Luca Biasco, PhD, San Raffaele Telethon Institute for Gene Therapy, San Raffaele Scientific Institute, Milan, Italy, presented the results of the first molecular tracking of individual hematopoietic clones in humans [Biasco L et al. Blood. 2014]. Data from these studies demonstrated that retroviral vector insertional barcoding will likely be an essential element in the design of therapeutic approaches for hematological disorders and cancers.

The use of viral vectors for gene therapy (GT) in which the patient’s own hematopoietic stem cells (HSCs) are harvested, exposed in the laboratory to a viral vector carrying the corrected gene sequences, and then re-infused into the patient, may provide curative therapy for several monogenic diseases [Kaufmann KB et al. EMBO Mol Med. 2013].

Prof Biasco reported the results of a phase 1/2 clinical trial [Aiuti A et al. Science. 2013] in which 3 patients with Wiskott-Aldrich syndrome (WAS) were treated with gene-corrected HSCs after pretreatment with a reduced-intensity myeloablative regimen. Administration of autologous HSCs transduced with lentiviral vectors at > 90% was associated with the following: robust gene transfer in unfused CD34+cells; persistent multilineage engraftment; restoration of WAS expression to near-physiological levels; immunologic and hematologic improvement; and clinical benefit. Clonal tracking of stem-cell dynamics by vector insertions showed details of hematopoietic reconstitution after GT. Seven patients have been treated so far using this protocol with similar positive results and no severe adverse events or evidence of leukemia.

Another study has found that GT, combined with reduced-intensity conditioning, is safe and effective in the treatment of severe combined immunodeficiency due to the lack of adenosine deaminase [Aiuti A et al. N Engl J Med. 2009].

Linear amplification-mediated polymerase chain reaction is a powerful tool for analyzing integration sites and enriching for specific vector gene function.
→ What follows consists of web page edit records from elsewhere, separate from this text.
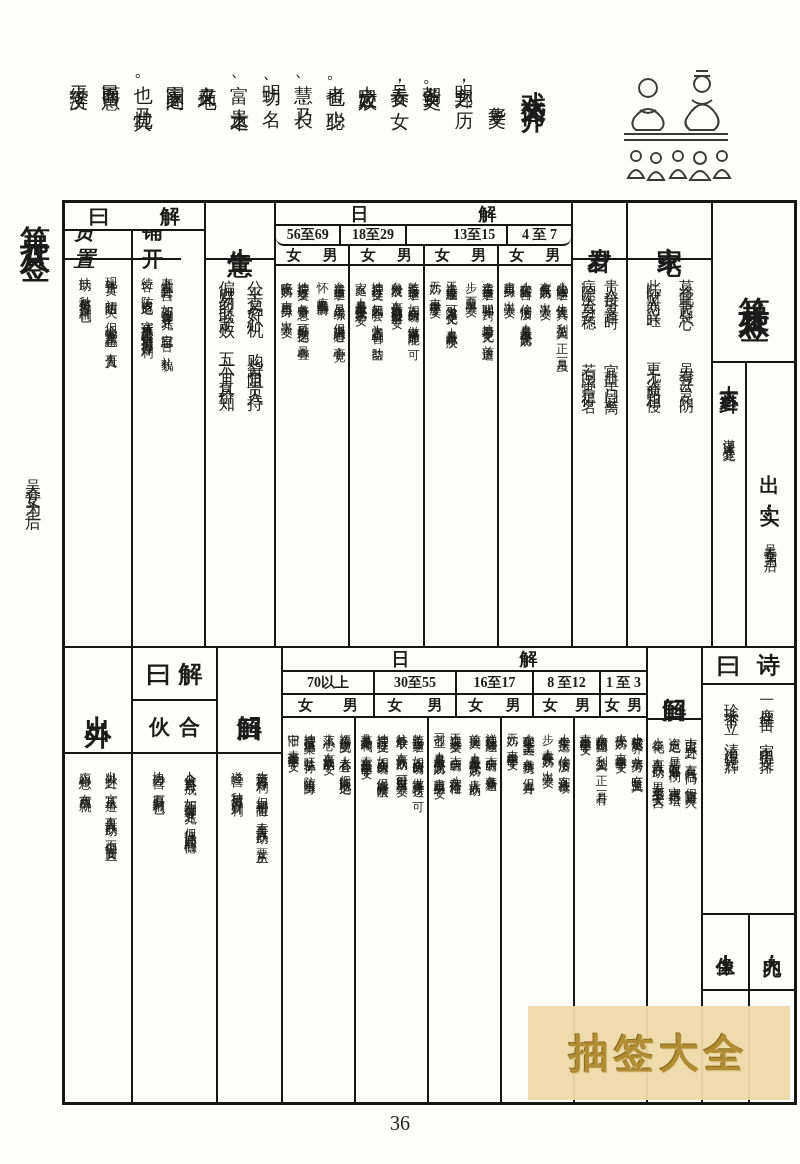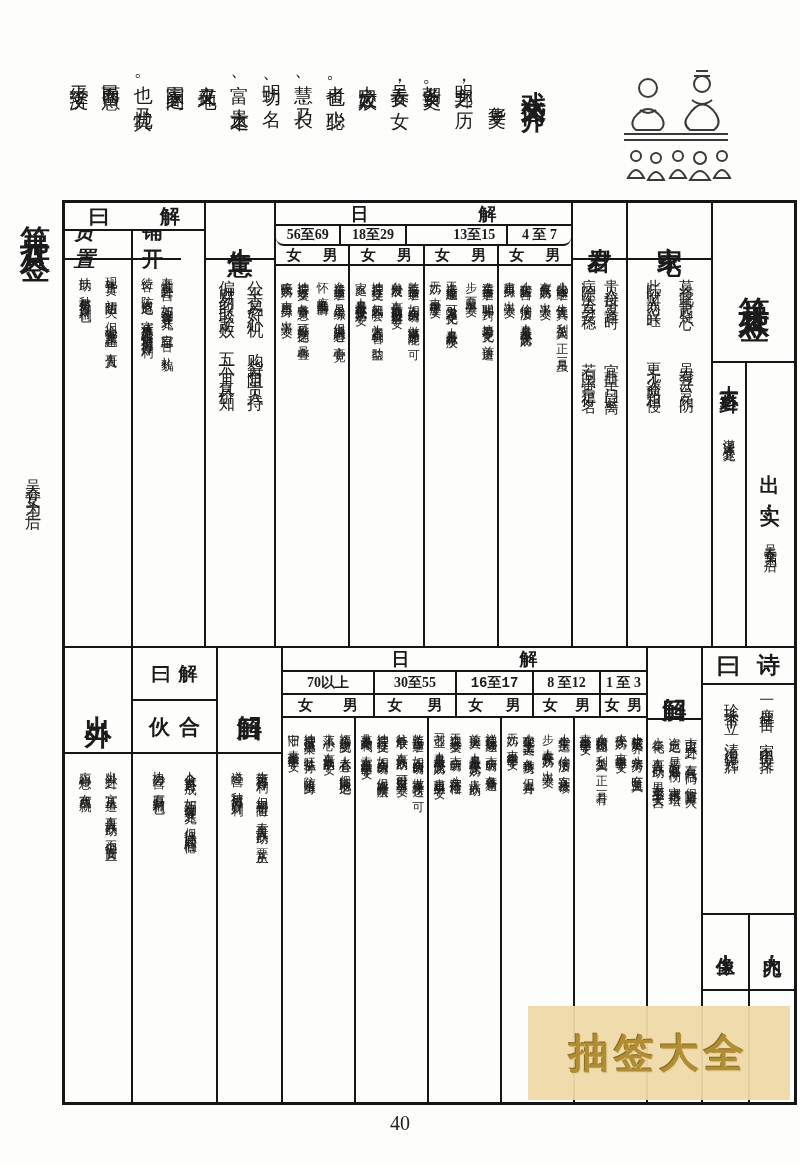--- a/index.html
+++ b/index.html
@@ -277,7 +277,7 @@
       </div>
 
       <div class="col br" style="width:85px;">
-        <div class="hdr-h bb" style="height:53px;font-size:19px;letter-spacing:8px;padding-left:8px;font-weight:bold;">曰解</div>
+        <div class="hdr-h bb" style="height:53px;font-size:24px;letter-spacing:8px;padding-left:8px;font-weight:bold;">曰解</div>
         <div class="hdr-h hdr2 bb" style="height:53px;">伙合</div>
         <div class="vwrap content">
             <div class="vcol">卜合伙之卦可成　如万物缝春之兆　但伙计必同心同德</div>

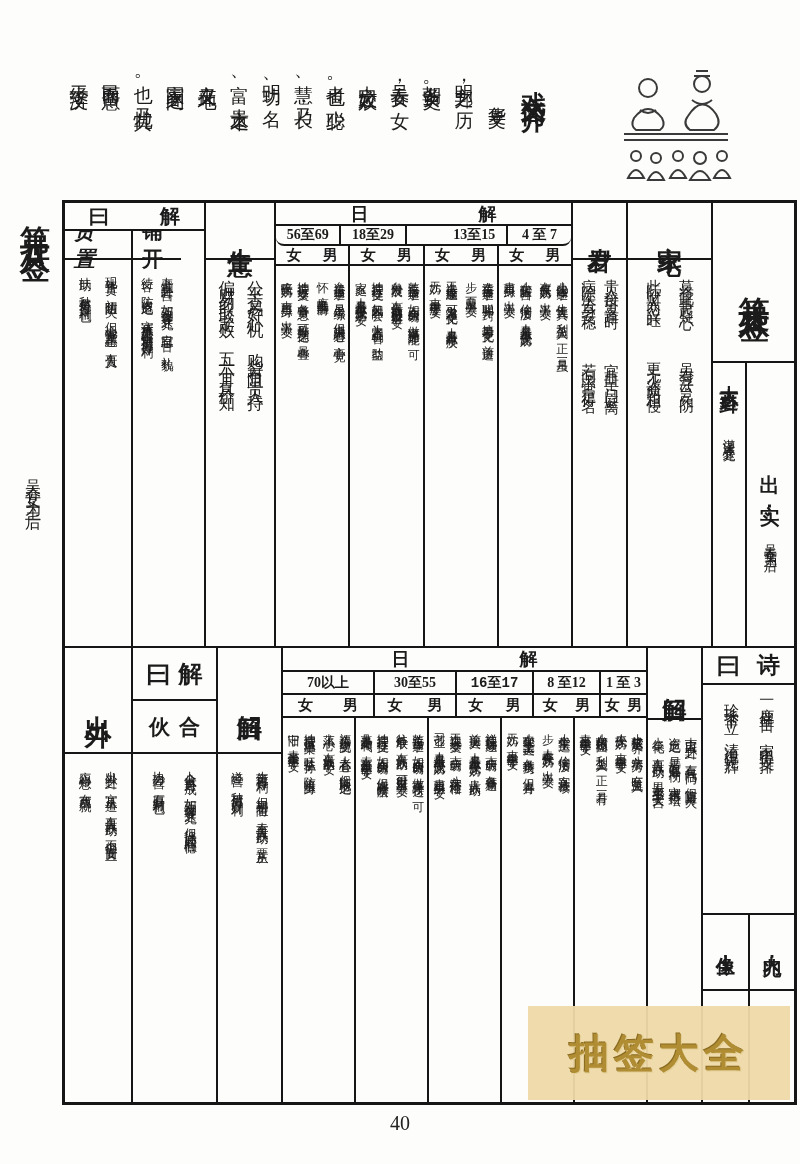--- a/index.html
+++ b/index.html
@@ -303,7 +303,7 @@
         <div class="row bb" style="height:23px;">
           <div class="range br" style="width:90px;">70以上</div>
           <div class="range br" style="width:80px;">30至55</div>
-          <div class="range br" style="width:75px;font-family:Liberation Mono, monospace;">16至17</div>
+          <div class="range br" style="width:75px;">16至17</div>
           <div class="range br" style="width:65px;">8 至12</div>
           <div class="range" style="flex:1;">1 至 3</div>
         </div>

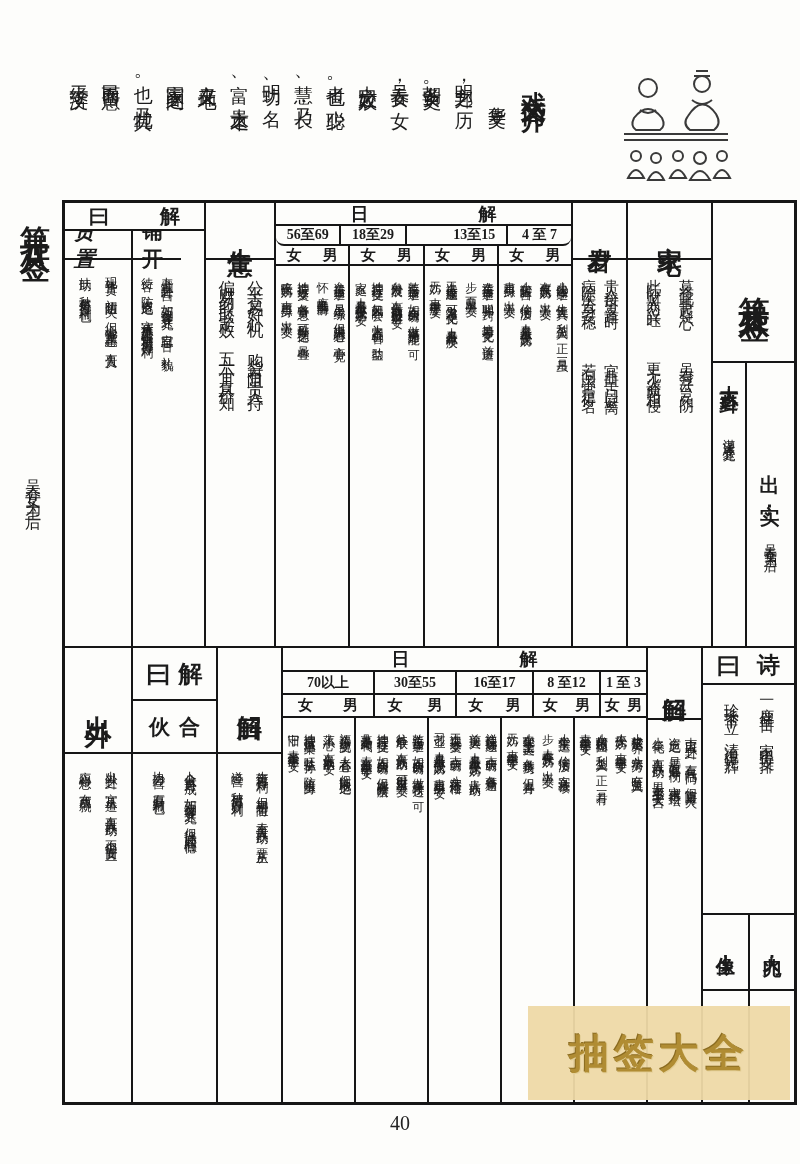--- a/index.html
+++ b/index.html
@@ -425,7 +425,7 @@
     <span>抽签大全</span>
   </div>
 
-  <div class="pageno">40</div>
+  <div class="pageno">36</div>
 </div>
 
 </body></html>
When combined with Illumina-Miseq sequencing, it becomes a tool to identify the clonal engraftment of the cells that have been barcoded and re-infused into the patient. To date, Prof Biasco’s group has used this technology to record the clonal diversity of gene-corrected cells from > 89 000 clones and to mark the recapture of identical clones over time. These clones belong to 13 different cell types purified from the bone marrow and the peripheral blood of 4 patients with WAS up to 4 years after GT.

The technique also made it possible to identify 3 major waves of clonal reconstitution. Clones that were detected 9 months after GT showed the highest relationship and were stable over time. This protocol has also helped to identify the detection of multipotent progenitors, the clonal output of CD43+progenitors, and the relationship between HSPC and mature lineages.

Prof Biasco concluded that in vitro activated hematopoietic stem and progenitor cells (HSPC) could sustain long-term hematopoiesis; multipotency could be exerted long-term with fluctuating outputs; and a few thousand HSPC clones are responsible for the maintenance of steady-state hematopoiesis. In addition, there is evidence of a defined switch between short- and long-term engrafting of HSPC, while takeover of hematopoiesis by HSPC could occur between 6 and 12 months after transplant, and clonal diversity stabilizes at 12 months after GT.